FIG. 11 is a diagram showing cutting in the case of the cutting edge direction C of the tool T and the moving direction 2. FIG. That is, it shows a case where the cutting edge direction of the tool T is set to C in the cutting in the case of the moving direction 2 shown in FIG. Further, the enlarged view shown in FIG. 11 shows the previous pass and the current pass of the tool T when the tool T is not oscillating.

FIG. 12 is a diagram showing Z-axis oscillation or X-axis oscillation in the cutting of FIG. As shown in FIG. 12 , in the case of the cutting edge direction C and moving direction 2, when the tool is oscillated in the Z-axis direction, the current pass of the cutting edge of the tool T is included in the previous pass, and the cutting edge of the tool T can be moved to a position away from the surface of the workpiece W, so that air cut can occur and chips can be shredded. On the other hand, when it is oscillated in the X-axis direction, the current pass of the cutting edge of the tool T is not included in the previous pass, and the cutting edge of the tool T can only be moved within the work W, so that air cut does not occur and chips cannot be shredded.

13A and 13B are diagrams showing cutting in the case of the cutting edge direction H of the tool T and the moving direction 3. FIG. 10 shows a case where the cutting edge direction of the tool T is set to H in cutting in the case of moving direction 3 shown in FIG. Further, the enlarged view shown in FIG. 13 shows the previous pass and the current pass of the tool T when the tool T is not oscillating.

FIG. 14 is a diagram showing Z-axis oscillation or X-axis oscillation in the cutting of FIG. As shown in FIG. 14, in the case of cutting in the direction of cutting edge direction H and moving direction 3, when it is oscillated in the Z-axis direction, the current pass of the cutting edge of the tool T is not included in the previous pass, and the cutting edge of the tool T can only be moved within the workpiece W. Therefore, the cutting chips cannot be shredded without air cutting. On the other hand, when it is oscillated in the X-axis direction, the current pass of the cutting edge of the tool T is included in the previous pass, and the cutting edge of the tool T can be moved to a position away from the surface of the work W, so that air cut is generated and chips can be shredded.

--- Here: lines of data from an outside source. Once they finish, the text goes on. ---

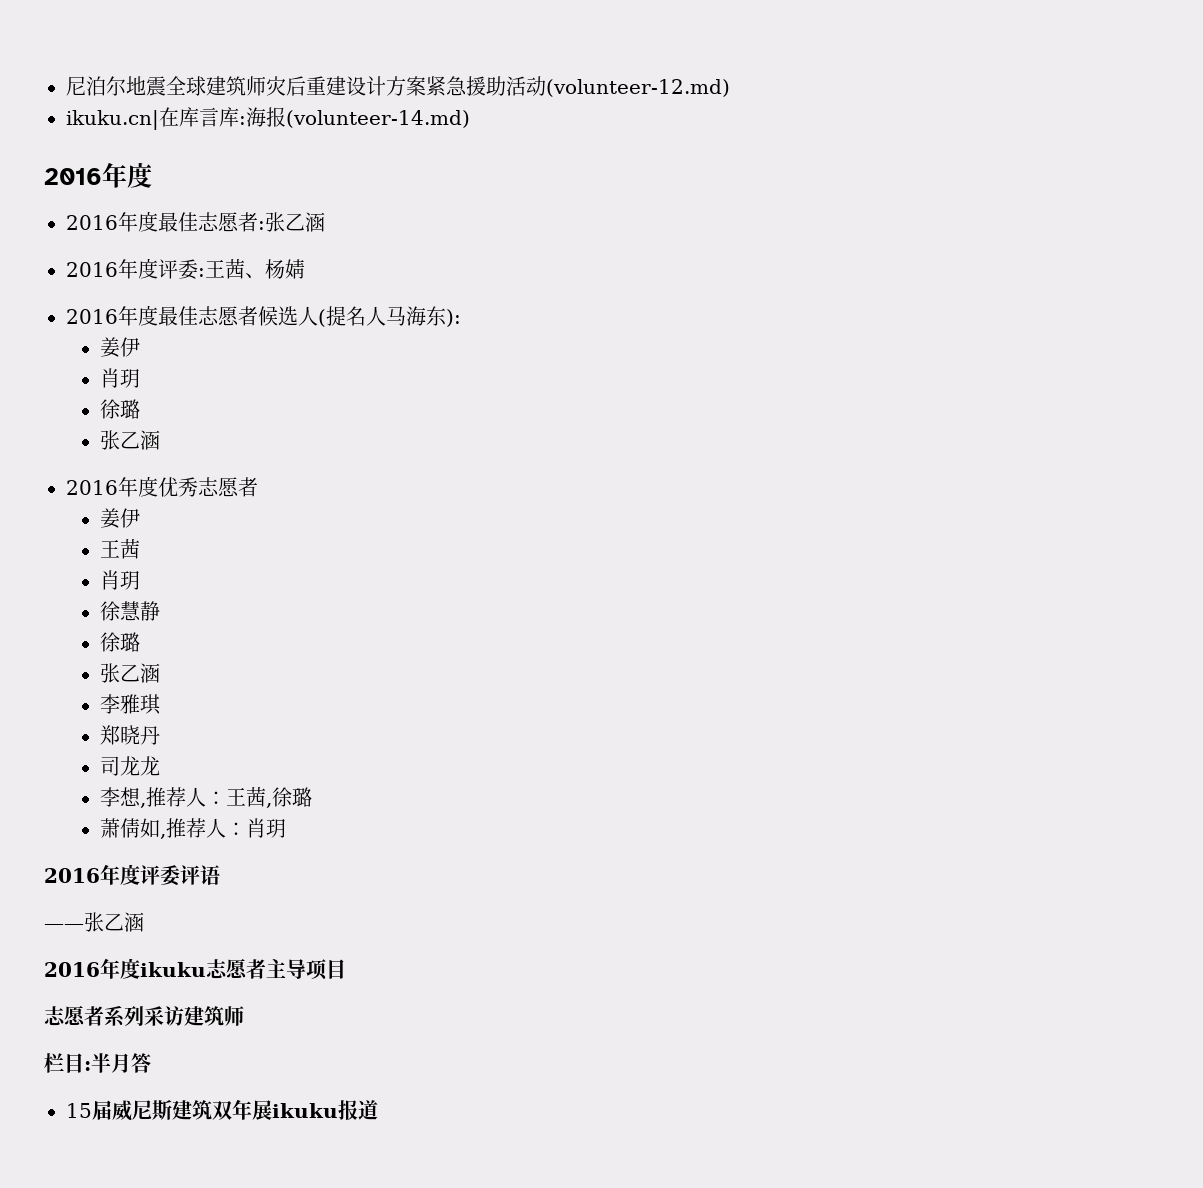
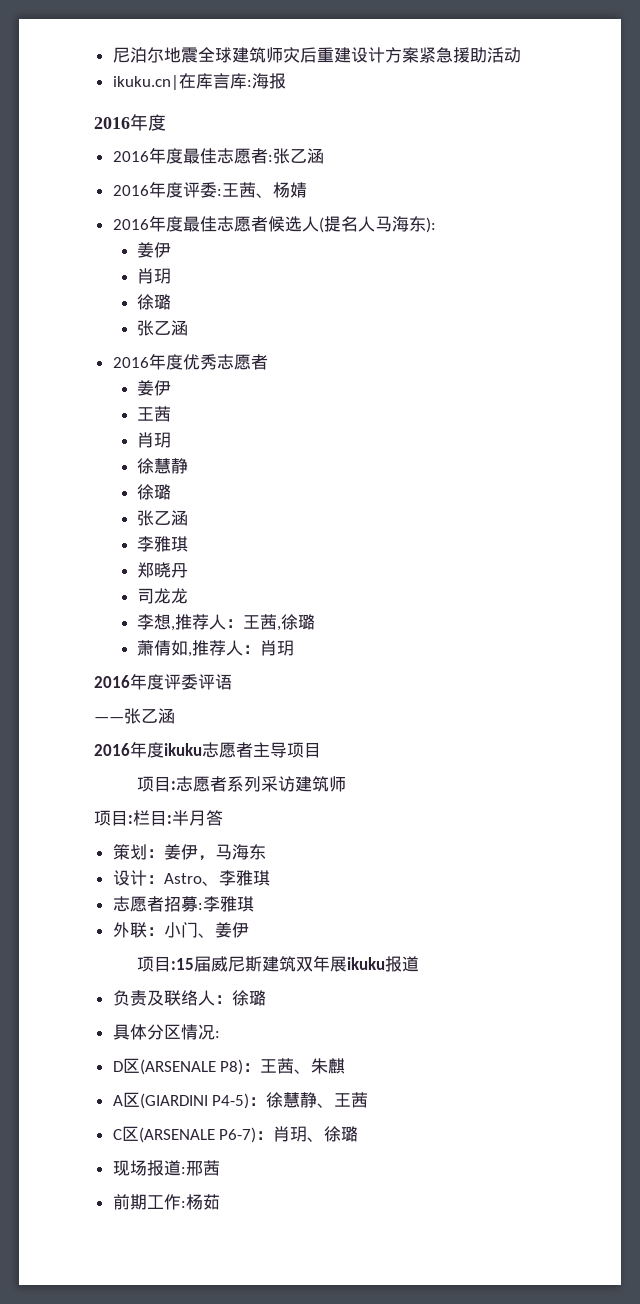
- 尼泊尔地震全球建筑师灾后重建设计方案紧急援助活动(volunteer-12.md)
+ 尼泊尔地震全球建筑师灾后重建设计方案紧急援助活动
- ikuku.cn|在库言库:海报(volunteer-14.md)
+ ikuku.cn|在库言库:海报
- 志愿者系列采访建筑师
+ 项目:志愿者系列采访建筑师
- 栏目:半月答
+ 项目:栏目:半月答
- 15届威尼斯建筑双年展ikuku报道
+ 策划：姜伊，马海东
+ 设计：Astro、李雅琪
+ 志愿者招募:李雅琪
+ 外联：小门、姜伊
+ 项目:15届威尼斯建筑双年展ikuku报道
+ 负责及联络人：徐璐
+ 具体分区情况:
+ D区(ARSENALE P8)：王茜、朱麒
+ A区(GIARDINI P4-5)：徐慧静、王茜
+ C区(ARSENALE P6-7)：肖玥、徐璐
+ 现场报道:邢茜
+ 前期工作:杨茹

Therefore, in the case of the cutting edge direction C and the moving direction 2, chips can be shredded by rocking in the Z-axis direction, so the rocking axis selection unit 13 selects the Z-axis as the rocking axis based on the determination result of selecting the Z-axis as the rocking axis in advance. On the other hand, in the case of the cutting edge direction H and the moving direction 3, chips can be shredded by swinging in the X-axis direction, so the swing axis selection unit 13 selects the X-axis as the swing axis based on the result of the determination that the X-axis should be selected as the swing axis. 15A and 15B are diagrams showing how the swing axis capable of shredding chips is selected based on the cutting edge direction and the moving direction of the tool T. As shown in FIG.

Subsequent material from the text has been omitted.